Pienso que el hecho que Juan Pablo II haya tocado el tema del evolucionismo más veces que todos los otros Papas juntos, se explica por su historia personal. Primero como estudiante y luego como profesor universitario y asesor de estudiantes en Polonia, bajo un gobierno comunista, debió percibir cómo el marxismo usaba su propia versión del evolucionismo como un poderoso instrumento de descristianización y ateización de la juventud. Ante ello, su naturaleza generosa, su fe tan honda y su vibración con el alma de la juventud, debieron hacer que naciera en él, con particular viveza, una preocupación por este tema tan delicado, que lo llevaría a hablar numerosas veces sobre él. Pienso también que debe ser para el Santo Padre algo muy grato ver cómo, en el transcurso de este siglo, ha ido naciendo una concepción realista del origen del universo y de los seres vivientes, que también muchos evolucionistas comparten, como es el caso de una de las figuras más destacadas en este campo, George Gaylord Simpson, cuando decía: “No hay necesidad de plantear ningún conflicto entre ciencia y religión… muchos evolucionistas son hombres de profunda fe. Además, los evolucionistas pueden ser también creacionistas”.

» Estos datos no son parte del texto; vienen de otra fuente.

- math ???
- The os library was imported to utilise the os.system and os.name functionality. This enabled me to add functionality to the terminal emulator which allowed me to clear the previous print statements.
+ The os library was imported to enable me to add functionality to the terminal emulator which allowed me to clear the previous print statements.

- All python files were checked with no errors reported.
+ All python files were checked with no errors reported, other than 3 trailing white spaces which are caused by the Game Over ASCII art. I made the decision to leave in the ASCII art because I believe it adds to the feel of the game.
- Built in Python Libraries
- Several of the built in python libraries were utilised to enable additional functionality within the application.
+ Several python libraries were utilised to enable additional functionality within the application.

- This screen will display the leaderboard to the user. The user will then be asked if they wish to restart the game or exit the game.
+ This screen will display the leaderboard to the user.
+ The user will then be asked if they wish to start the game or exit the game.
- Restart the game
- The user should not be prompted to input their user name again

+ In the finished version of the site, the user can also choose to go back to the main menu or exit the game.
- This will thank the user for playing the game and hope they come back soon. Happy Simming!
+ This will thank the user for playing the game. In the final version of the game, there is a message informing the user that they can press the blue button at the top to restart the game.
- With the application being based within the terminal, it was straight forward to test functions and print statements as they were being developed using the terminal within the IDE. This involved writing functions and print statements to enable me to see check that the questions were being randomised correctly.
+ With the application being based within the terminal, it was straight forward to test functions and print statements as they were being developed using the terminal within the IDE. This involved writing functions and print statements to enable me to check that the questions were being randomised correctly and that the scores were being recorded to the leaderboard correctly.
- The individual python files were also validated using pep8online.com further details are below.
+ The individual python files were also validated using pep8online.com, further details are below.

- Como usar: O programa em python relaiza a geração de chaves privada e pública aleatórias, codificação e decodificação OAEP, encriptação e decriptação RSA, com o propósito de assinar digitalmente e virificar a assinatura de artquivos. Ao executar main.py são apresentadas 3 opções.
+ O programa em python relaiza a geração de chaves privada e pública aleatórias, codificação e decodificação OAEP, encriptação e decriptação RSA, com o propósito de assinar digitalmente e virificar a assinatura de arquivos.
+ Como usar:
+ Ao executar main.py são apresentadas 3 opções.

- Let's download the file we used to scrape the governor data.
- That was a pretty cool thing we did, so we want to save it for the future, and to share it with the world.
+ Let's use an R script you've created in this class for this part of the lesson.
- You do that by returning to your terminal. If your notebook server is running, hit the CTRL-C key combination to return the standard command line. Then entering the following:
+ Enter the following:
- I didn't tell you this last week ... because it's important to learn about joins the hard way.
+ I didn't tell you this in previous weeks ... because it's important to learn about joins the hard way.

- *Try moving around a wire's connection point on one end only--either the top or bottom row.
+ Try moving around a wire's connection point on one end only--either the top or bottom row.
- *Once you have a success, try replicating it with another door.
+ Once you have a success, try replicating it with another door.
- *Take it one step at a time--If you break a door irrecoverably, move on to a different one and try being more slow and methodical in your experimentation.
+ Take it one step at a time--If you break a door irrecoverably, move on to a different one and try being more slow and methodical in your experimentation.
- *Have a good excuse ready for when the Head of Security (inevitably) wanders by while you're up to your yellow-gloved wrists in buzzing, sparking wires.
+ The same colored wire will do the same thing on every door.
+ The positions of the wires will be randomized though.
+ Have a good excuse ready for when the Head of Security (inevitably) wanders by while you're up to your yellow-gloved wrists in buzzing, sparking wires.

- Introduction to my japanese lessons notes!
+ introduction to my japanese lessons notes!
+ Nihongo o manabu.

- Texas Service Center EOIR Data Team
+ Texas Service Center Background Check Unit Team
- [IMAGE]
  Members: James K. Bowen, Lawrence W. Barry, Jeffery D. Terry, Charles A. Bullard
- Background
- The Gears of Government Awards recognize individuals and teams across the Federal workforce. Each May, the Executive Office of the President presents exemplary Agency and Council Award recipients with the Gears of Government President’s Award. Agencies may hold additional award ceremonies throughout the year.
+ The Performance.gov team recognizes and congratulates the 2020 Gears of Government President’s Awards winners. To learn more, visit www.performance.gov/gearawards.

Hemos visto, como tantas veces en la historia de la Iglesia, como lo que parecía un conflicto insalvable ha llegado, gracias al aumento de la base de conocimientos científico-naturales y a una mejor definición de los aspectos teológicos, a deshacerse casi del todo. Sin embargo, pienso que en el futuro tales conflictos, ya sobre otros temas, volverán a repetirse, debido a la naturaleza compleja de las cosas mismas y, especialmente, a nuestra condición de criaturas caídas, con una inteligencia muchas veces oscurecida. Digamos entonces, una vez más, junto a San Agustín: “Y, por tanto, decirles (a los no cristianos) que todo lo que ellos pudieran demostrar con documentos veraces sobre la naturaleza de las cosas, en nada se opone a los libros divinos. Y también que todo lo que cualesquiera de sus escritos presenten ellos contrario a nuestros divinos libros, es decir, a la fe católica, o les demostraremos con argumentos firmes que es falso, o sin duda alguna creamos que no es verdadero” (De Gen. Ad. litt. 1, 21, 41).